5 Things You Can Do to Get Your Child Reading
- Let your child read what they like.
Contrary to common beliefs about what good readers do, assigning the classics (Shakespeare, Orwell, Poe, etc.) doesn’t automatically result in your child becoming a “good” reader. Face it, these writers are literary dinosaurs. Just because you read them in school, doesn’t mean that this NEXT generation of reader should. What makes your child a good reader is consistent practice at the skill of reading. Plain and simple! Increase your child’s contact with text by providing literature your kiddo enjoys. Play attention to authors, genres, and content areas your kid likes, and build your home library from there.
- Woooh there Panther Moms and Panther Dads…Stick to easy reading.
I’m sorry to break it to you strick traditional parents, but statistics don’t lie. The “sink or swim” education philosophy fails more children than it does support learning, and doesn’t motivate them to succeed at reading. Reading at home should be for pleasure. Think about it: reading for pleasure is why good readers read when they aren’t required to. Your child needs to pass time laughing, creating, imagining based on what they are reading in order to ever find pleasure in it. And they can’t do that if they are struggling to read the words. If you catch them warring to “sound out” words, that particular skill is called “decoding”, and a hired SPECIALIST (or reading professional) has the specific skills required to tackle decoding issues/dyslexia. Don’t torture your kids with texts that are too hard for them, and expect it to make them stronger. Instead, let reading serve as a better alternative to being bored, at the very least.
3. Find black literature.
Nurture the text-to-self connection that all good readers need to develop by incorporating more black literature into your child’s library. It’s unfair to expect black children today to connect to texts that aren’t about them, for them, or culturally inclusive of them when there’s just so much out “there”. The more readers make connections while reading, the more they comprehend by building “schema”, or building on prior knowledge. Building schema is fundamental to the learning process. Look here for my list of good literature for black kids organized by genre, age and reading levels.

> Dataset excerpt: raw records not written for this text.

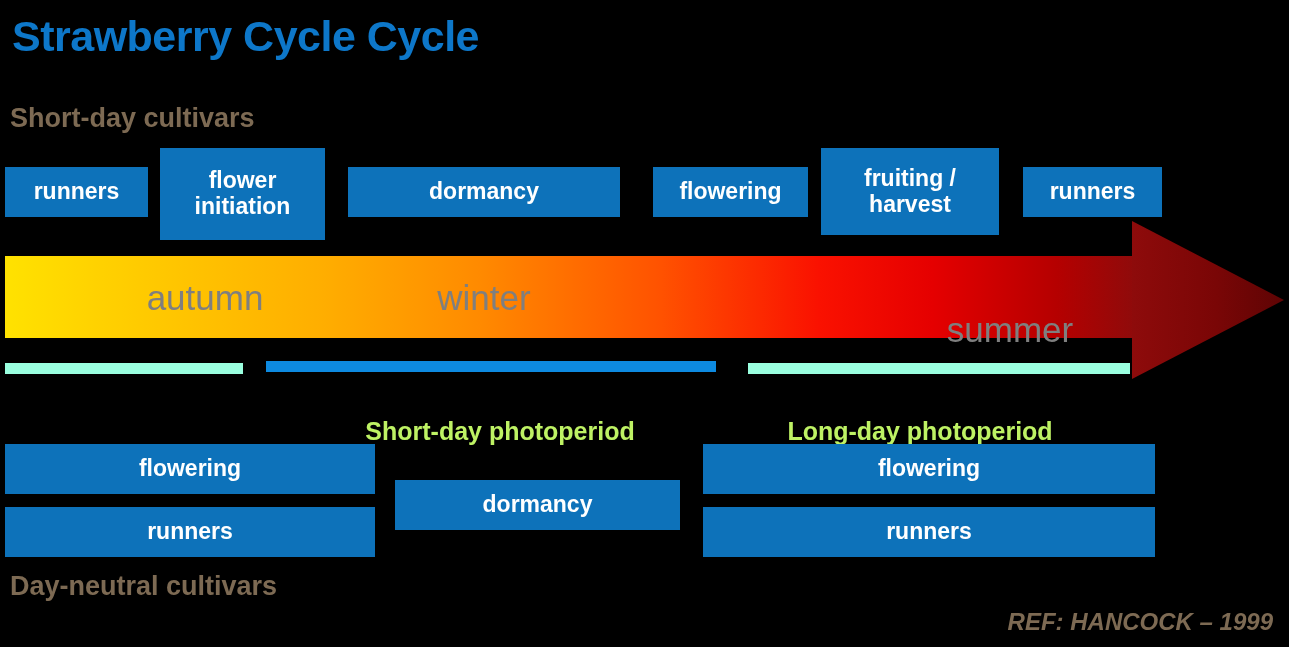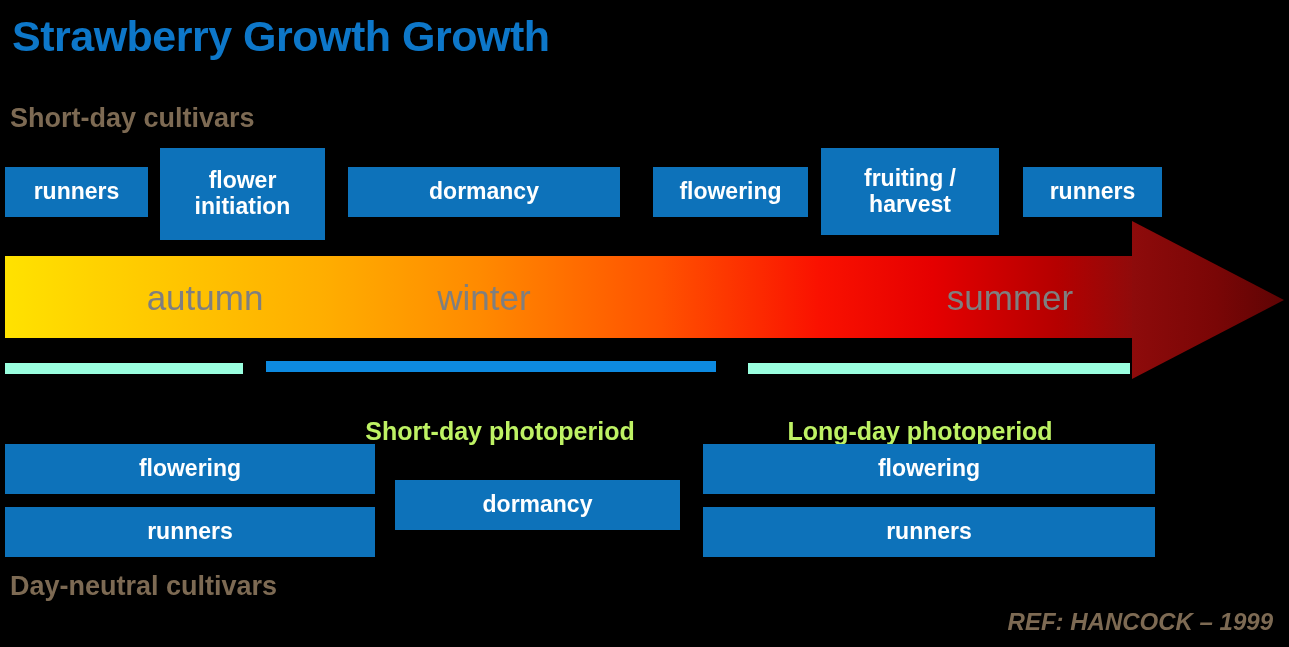--- a/index.html
+++ b/index.html
@@ -119,21 +119,21 @@
     white-space: nowrap;
     transform: translateX(-50%);
     margin-top: 32px;
   }
 </style>
 </head>
 <body>
 
 <div id="canvas">
 
-  <div class="title">Strawberry Growth Growth</div>
+  <div class="title">Strawberry Cycle Cycle</div>
 
   <div class="section-label" id="label-short-day">Short-day cultivars</div>
 
   <div class="phase-box" style="left:5px; top:167px; width:143px; height:50px;">runners</div>
 
   <div class="phase-box" style="left:160px; top:148px; width:165px; height:92px;">flower<br>initiation</div>
 
   <div class="phase-box" style="left:348px; top:167px; width:272px; height:50px;">dormancy</div>
 
   <div class="phase-box" style="left:653px; top:167px; width:155px; height:50px;">flowering</div>
@@ -150,21 +150,21 @@
           <stop offset="0%" stop-color="#8e0b0b"></stop>
           <stop offset="55%" stop-color="#7a0606"></stop>
           <stop offset="100%" stop-color="#5e0404"></stop>
         </linearGradient>
       </defs>
       <polygon points="0,0 152,79 0,158" fill="url(#headGrad)"></polygon>
     </svg>
 
     <div class="season-label" style="left:205px;">autumn</div>
     <div class="season-label" style="left:484px;">winter</div>
-    <div class="season-label" style="left:1010px;">summer</div>
+    <div class="season-label" style="left:1010px;margin-top:32px;">summer</div>
   </div>
 
   <div class="period-bar mint" style="left:5px; top:363px; width:238px;"></div>
   <div class="period-bar blue" style="left:266px; top:361px; width:450px;"></div>
   <div class="period-bar mint" style="left:748px; top:363px; width:382px;"></div>
 
   <div class="period-label" style="left:500px; top:385px;">Short-day photoperiod</div>
   <div class="period-label" style="left:920px; top:385px;">Long-day photoperiod</div>
 
   <div class="phase-box" style="left:5px; top:444px; width:370px; height:50px;">flowering</div>

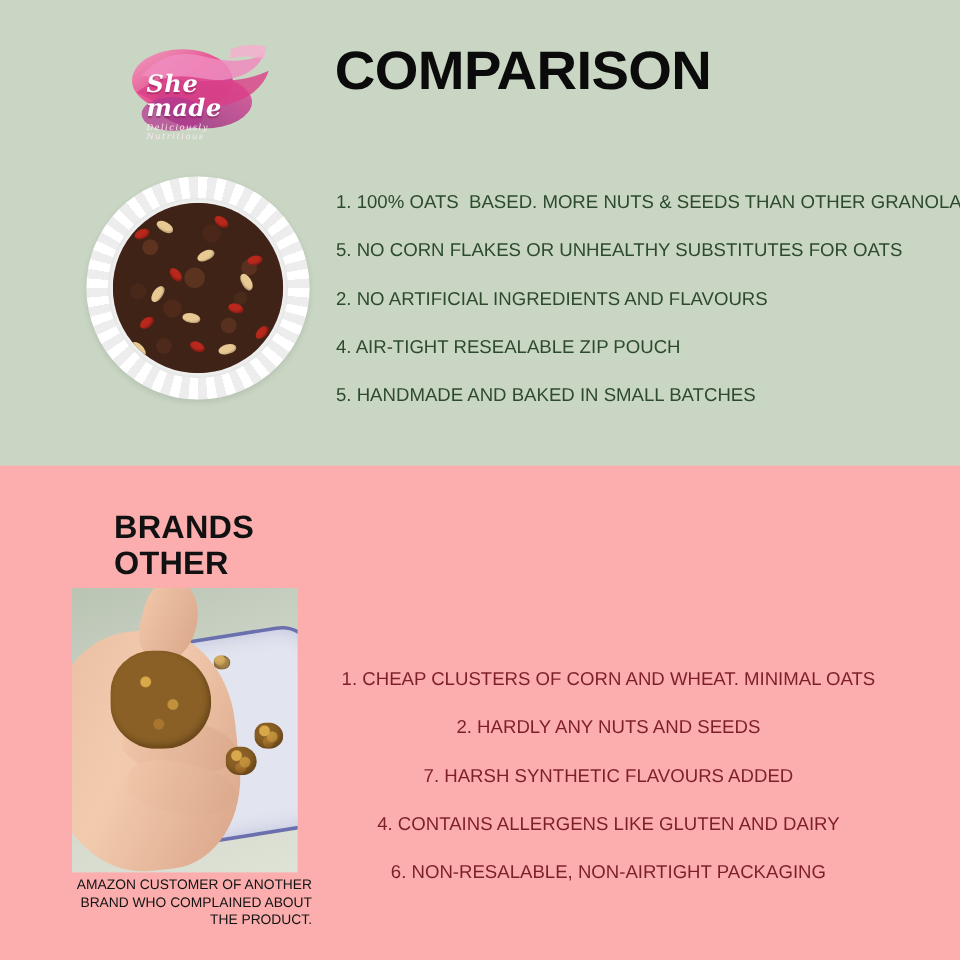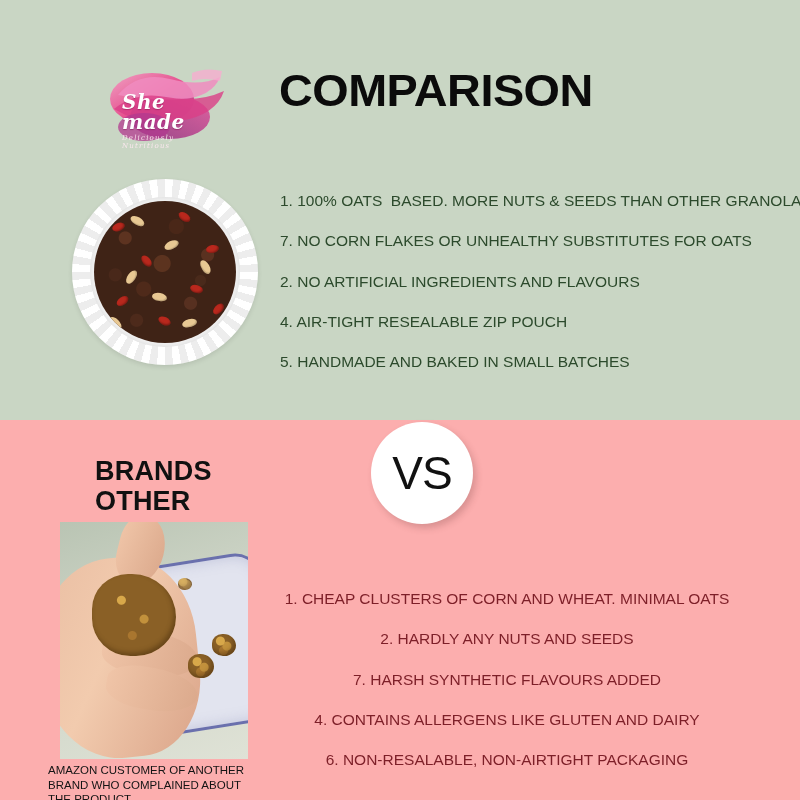--- a/index.html
+++ b/index.html
@@ -5,21 +5,21 @@
   * { margin:0; padding:0; box-sizing:border-box; }
   html, body { width:800px; height:800px; }
   body {
     font-family: "Liberation Sans", sans-serif;
     position:relative;
     overflow:hidden;
     background:#c9d6c4;
   }
 
   
-  #infographic { position:absolute; inset:0;margin-top:32px; }
+  #infographic { position:absolute; inset:0; }
 
   .panel-top {
     position:absolute; left:0; top:0; width:800px; height:388px;
     background:#c9d6c4;
   }
   .panel-bottom {
     position:absolute; left:0; top:388px; width:800px; height:412px;
     background:#fcaeae;
   }
 
@@ -167,21 +167,21 @@
     box-shadow:inset -2px -3px 5px rgba(60,36,8,.45);
   }
   .c-main { left:32px; top:52px; width:84px; height:82px; }
   .c-s1 { left:128px; top:132px; width:26px; height:24px; }
   .c-s2 { left:152px; top:112px; width:24px; height:22px; }
   .c-s3 { left:118px; top:56px; width:14px; height:12px; opacity:.85; }
 
   
   .caption {
     position:absolute; left:48px; top:731px; width:212px;
-    text-align:left; color:#141414;
+    text-align:right; color:#141414;
     font-size:11.5px; line-height:1.28; font-weight:normal;
   }
 </style>
 </head>
 <body>
 
 <div id="infographic">
 
   <div class="panel-top">
 
@@ -232,21 +232,21 @@
             <span class="almond" style="left:58px;top:92px;transform:rotate(10deg);"></span>
             <span class="almond" style="left:88px;top:118px;transform:rotate(-15deg);"></span>
             <span class="almond" style="left:14px;top:118px;transform:rotate(45deg);"></span>
           </div>
         </div>
       </div>
     </div>
 
     <div class="list list-top">
       <div class="list-item">1. 100% OATS  BASED. MORE NUTS &amp; SEEDS THAN OTHER GRANOLAS</div>
-      <div class="list-item">7. NO CORN FLAKES OR UNHEALTHY SUBSTITUTES FOR OATS</div>
+      <div class="list-item">5. NO CORN FLAKES OR UNHEALTHY SUBSTITUTES FOR OATS</div>
       <div class="list-item">2. NO ARTIFICIAL INGREDIENTS AND FLAVOURS</div>
       <div class="list-item">4. AIR-TIGHT RESEALABLE ZIP POUCH</div>
       <div class="list-item">5. HANDMADE AND BAKED IN SMALL BATCHES</div>
     </div>
   </div>
 
   <div class="panel-bottom"></div>
 
   <div class="title-other-brands">
     <div>BRANDS</div>
@@ -268,17 +268,14 @@
   <div class="caption">AMAZON CUSTOMER OF ANOTHER BRAND WHO COMPLAINED ABOUT THE PRODUCT.</div>
 
   <div class="list list-bottom">
     <div class="list-item">1. CHEAP CLUSTERS OF CORN AND WHEAT. MINIMAL OATS</div>
     <div class="list-item">2. HARDLY ANY NUTS AND SEEDS</div>
     <div class="list-item">7. HARSH SYNTHETIC FLAVOURS ADDED</div>
     <div class="list-item">4. CONTAINS ALLERGENS LIKE GLUTEN AND DAIRY</div>
     <div class="list-item">6. NON-RESALABLE, NON-AIRTIGHT PACKAGING</div>
   </div>
 
-  <div class="vs-badge">
-    <span class="vs-text">VS</span>
-  </div>
 
 </div>
 
 </body></html>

4. Structured reading time.
A literate home= a literate child. What I tell parents all the time when they come to me worried about their kid’s low reading scores is to expect your child to read as much as he or she sees you read at home. If you increase your reading time, so will Jordan. As adults, we read more for information, but many of us read to relax. Model this by structuring a relaxing time during the day when everybody at home reads. Some good friends of mine read with their child in bed as a calm-down exercise before lights out. Stick to the same time of day for leisurely reading because consistency is key when developing a new habit. Kids beg for consistency. Commit to reading every day at the same time for 10 minutes and watch your child blossom into an independent reading machine over the year.
5. Saturate your home in literature.
Kids are lazy. Just accept it and do the work for them by making avoidance of reading a challenge. If Jason wants a Power Ranger themed room, make some space on his walls for homemade posters about the characteristics of his favorite ranger, book reviews, favorite quotes, religious versus, love letters from mom or dad, etc. Heck—add books, magazines, articles, journals to every room, hallway, table and counter top. Put cool things to read in the bathroom too. And this doesn’t have to be expensive. Print things at home or utilize your local library to have a healthy rotating stock of current good reads. Email your kid something interesting and ask them about it via Whatsapp, FB Messenger, Snapchat or at meal times to make reading purposeful as a plus.